> _TASK DESCRIPTION_: Everything in the listing must be repeated exactly, apart from the images.

> _RECORDS FOR THE TASK_:

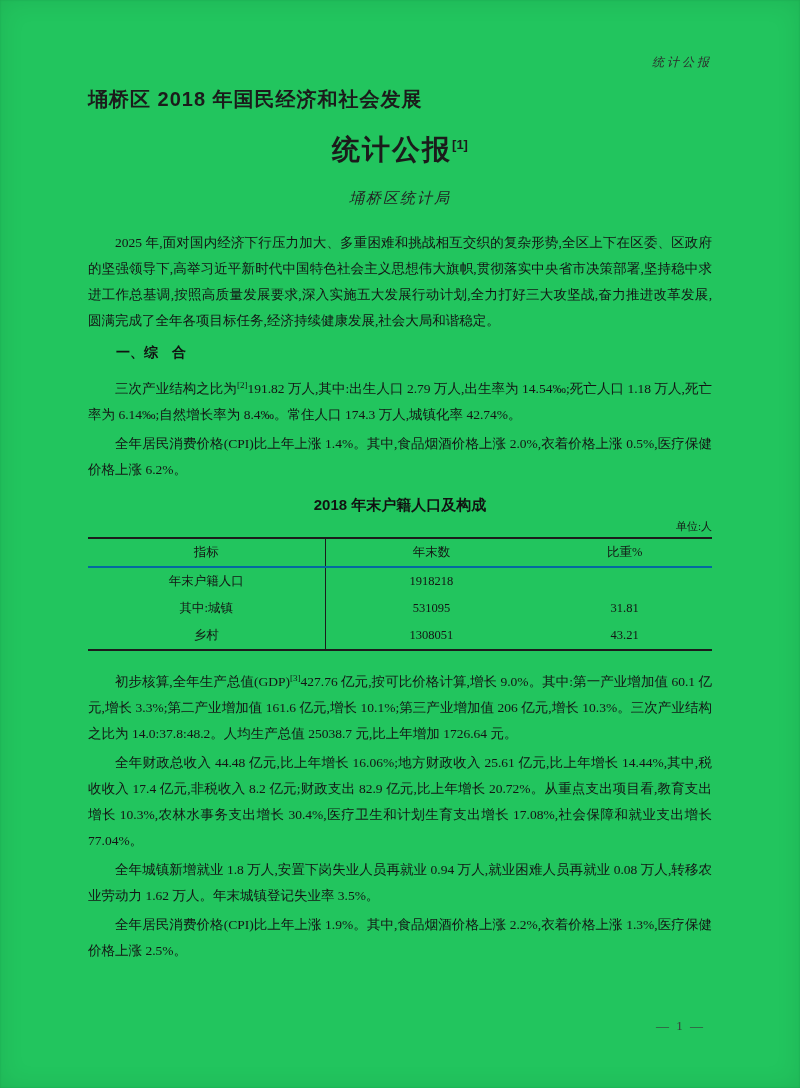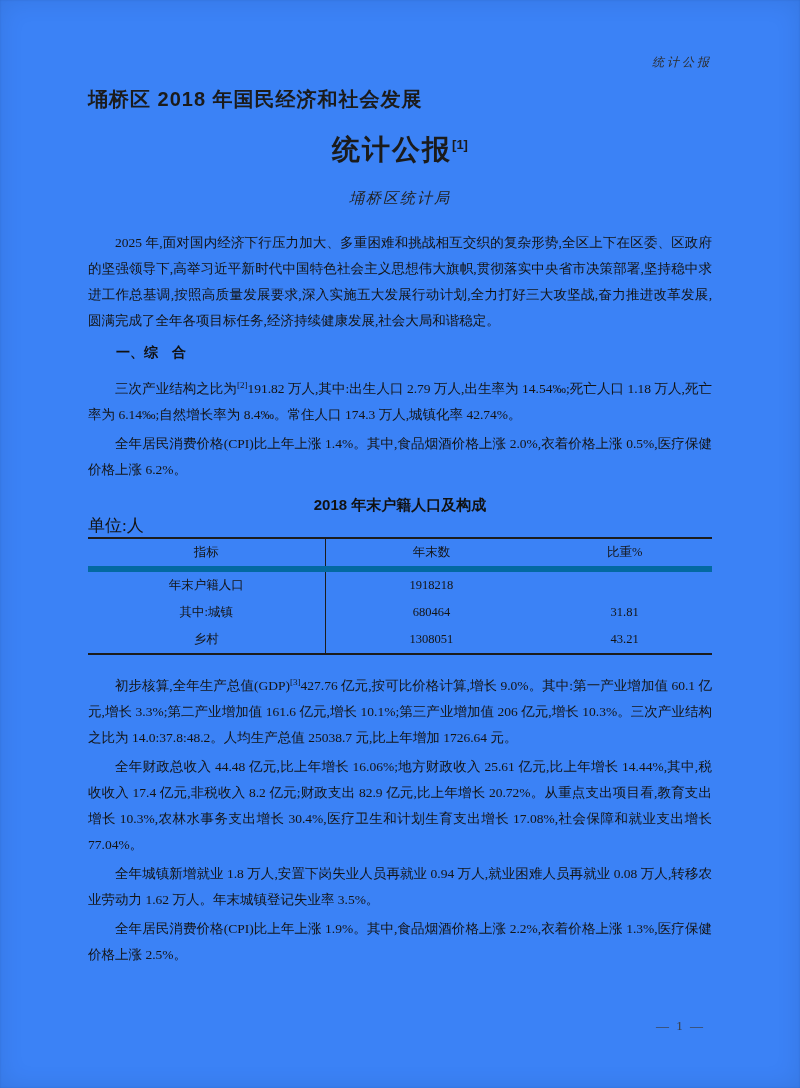--- a/index.html
+++ b/index.html
@@ -12,7 +12,7 @@
     width: 800px;
     height: 1088px;
     margin: 0 auto;
-    background: #3b82f6;
+    background: #22c55e;
     box-shadow: inset 0 0 26px rgba(0,0,0,0.09), inset 0 0 2px rgba(0,0,0,0.12);
     overflow: hidden;
     color: #1b1b1b;

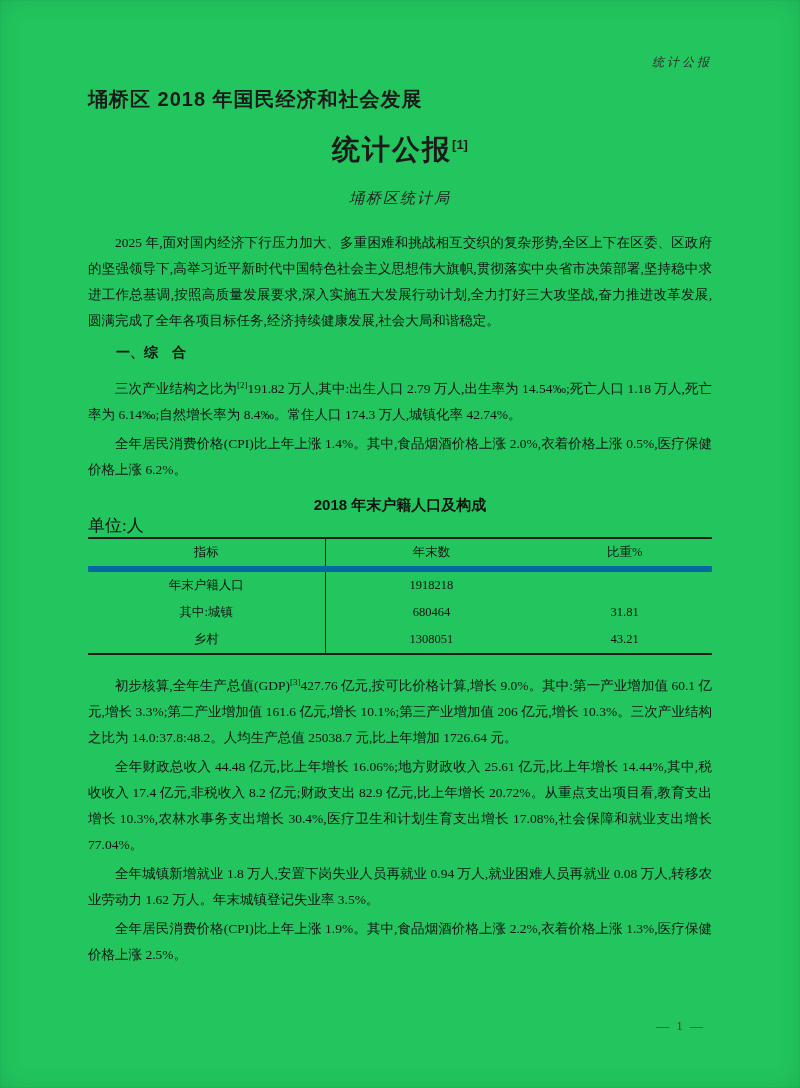--- a/index.html
+++ b/index.html
@@ -102,7 +102,8 @@
     color: #111;
   }
   .table-unit {
-    font-size: 17px;
+    text-align: right;
+    font-size: 11px;
     line-height: 18px;
     margin-top: 2px;
     color: #141414;

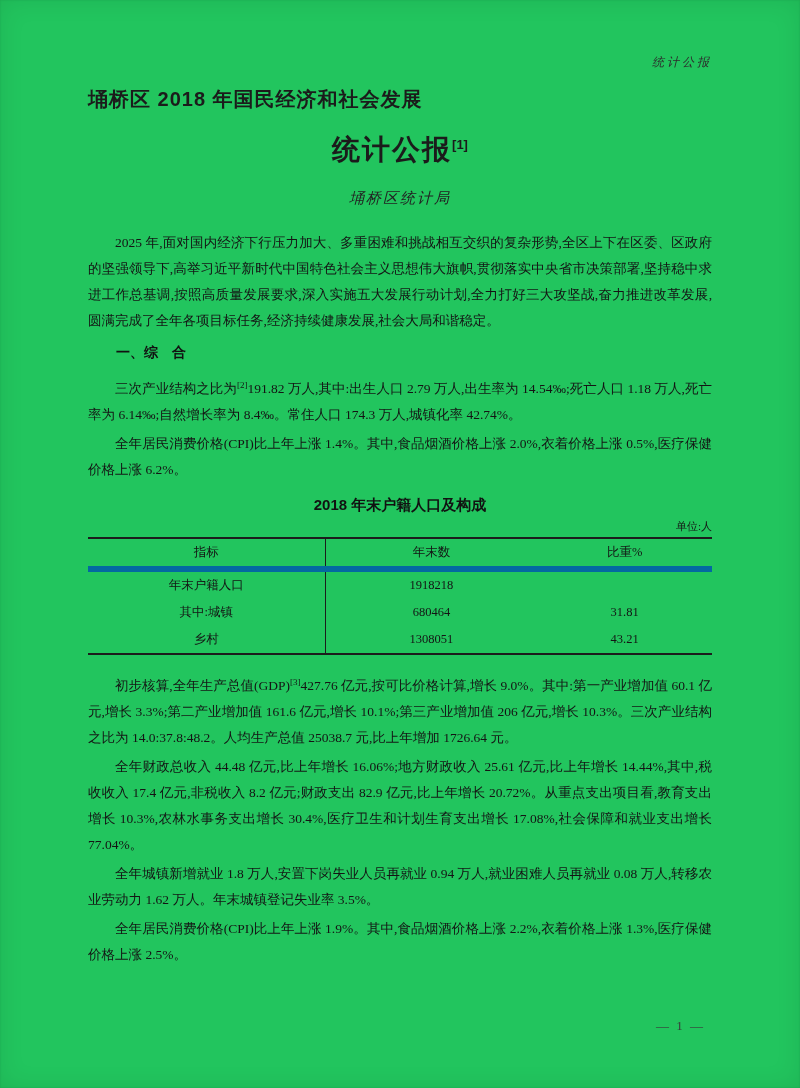--- a/index.html
+++ b/index.html
@@ -117,7 +117,7 @@
   }
   table.pop-table th {
     font-weight: normal;
-    border-bottom: 6px solid #0369a1;
+    border-bottom: 2px solid #0369a1;
   }
   table.pop-table th, table.pop-table td {
     text-align: center;

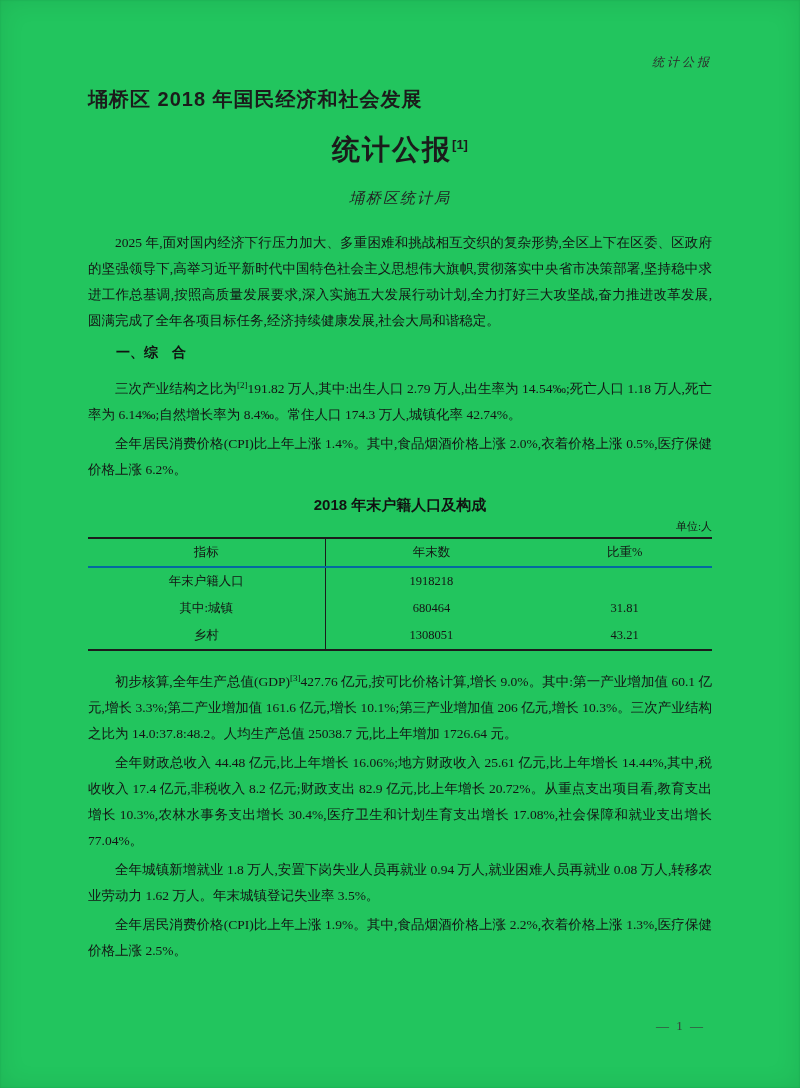--- a/index.html
+++ b/index.html
@@ -191,7 +191,7 @@
           </tr>
           <tr>
             <td>其中:城镇</td>
-            <td>680464</td>
+            <td>531095</td>
             <td>31.81</td>
           </tr>
           <tr>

> _COMPLETED TASK_:
--- a/index.html
+++ b/index.html
@@ -12,7 +12,7 @@
     width: 800px;
     height: 1088px;
     margin: 0 auto;
-    background: #3b82f6;
+    background: #22c55e;
     box-shadow: inset 0 0 26px rgba(0,0,0,0.09), inset 0 0 2px rgba(0,0,0,0.12);
     overflow: hidden;
     color: #1b1b1b;

--- a/index.html
+++ b/index.html
@@ -102,7 +102,8 @@
     color: #111;
   }
   .table-unit {
-    font-size: 17px;
+    text-align: right;
+    font-size: 11px;
     line-height: 18px;
     margin-top: 2px;
     color: #141414;

--- a/index.html
+++ b/index.html
@@ -117,7 +117,7 @@
   }
   table.pop-table th {
     font-weight: normal;
-    border-bottom: 6px solid #0369a1;
+    border-bottom: 2px solid #0369a1;
   }
   table.pop-table th, table.pop-table td {
     text-align: center;

--- a/index.html
+++ b/index.html
@@ -191,7 +191,7 @@
           </tr>
           <tr>
             <td>其中:城镇</td>
-            <td>680464</td>
+            <td>531095</td>
             <td>31.81</td>
           </tr>
           <tr>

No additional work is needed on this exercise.